## What you have to do
In the entries below, the line with "- FestiValdelMaro al via" marks the start. Return it and every following line exactly, ending with the last.

## Dataset entries
+ + +
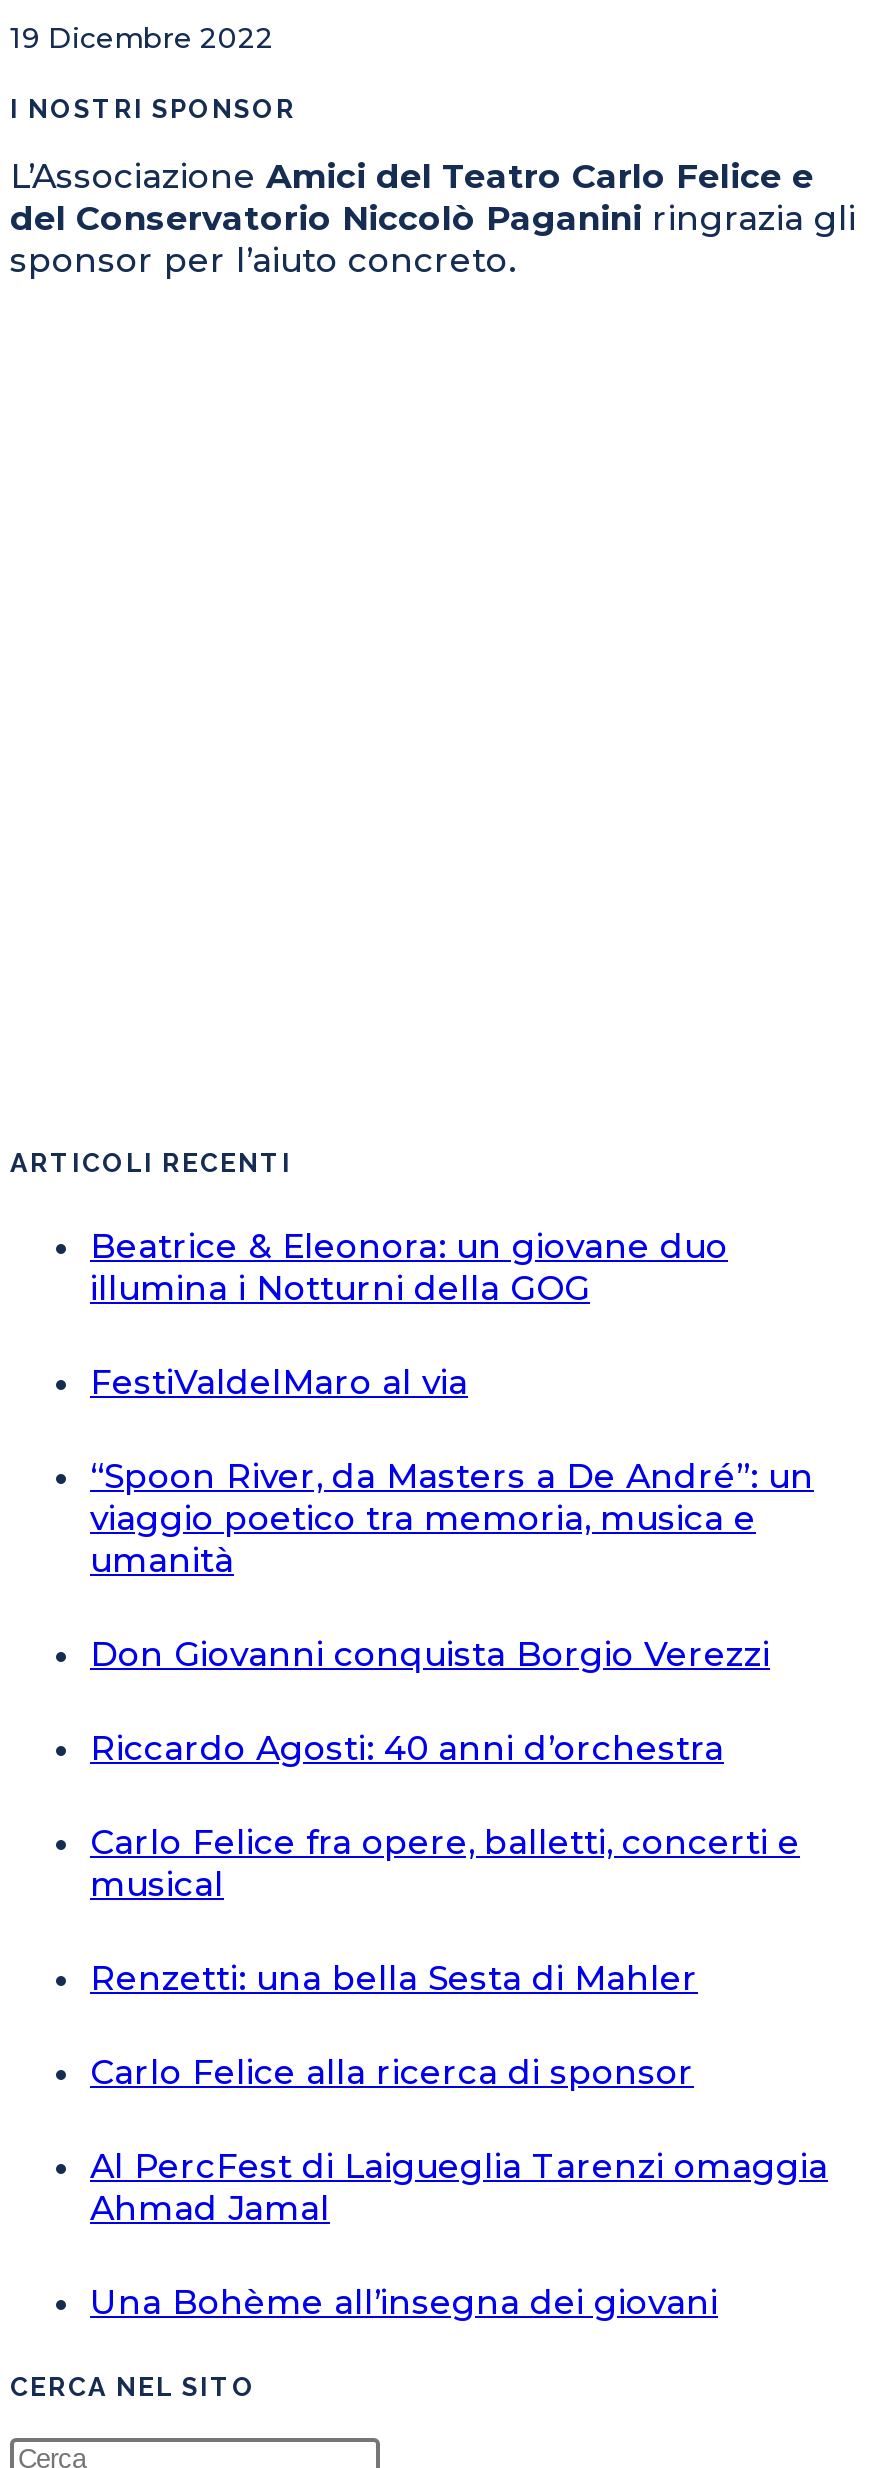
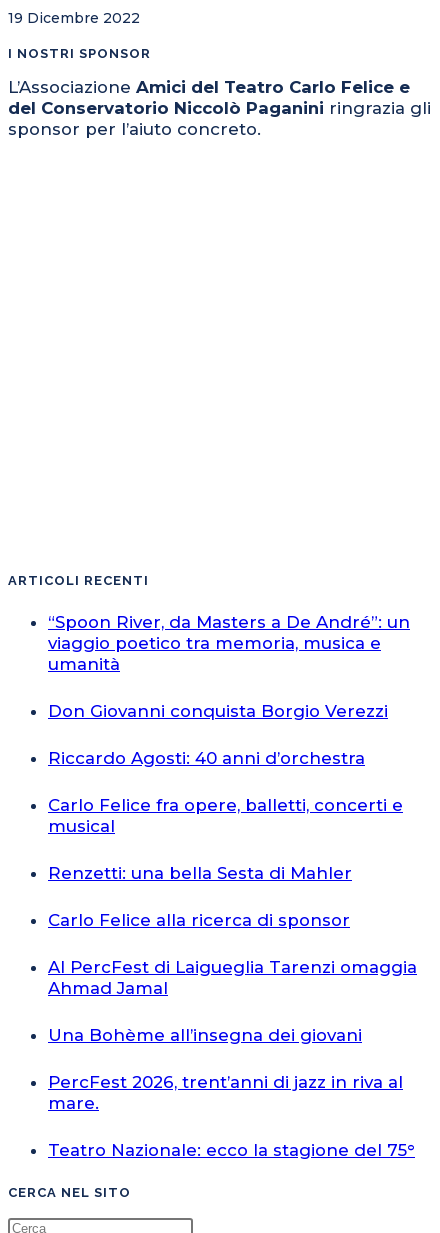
- Beatrice & Eleonora: un giovane duo
- illumina i Notturni della GOG
- FestiValdelMaro al via

moved up: “Spoon River, da Masters a De André”: un | viaggio poetico tra memoria, musica e | umanità | ... | Ahmad Jamal | Una Bohème all’insegna dei giovani

+ PercFest 2026, trent’anni di jazz in riva al
+ mare.
+ Teatro Nazionale: ecco la stagione del 75°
+ + +
## Result of the task
- FestiValdelMaro al via

moved up: “Spoon River, da Masters a De André”: un | viaggio poetico tra memoria, musica e | umanità | ... | Ahmad Jamal | Una Bohème all’insegna dei giovani

+ PercFest 2026, trent’anni di jazz in riva al
+ mare.
+ Teatro Nazionale: ecco la stagione del 75°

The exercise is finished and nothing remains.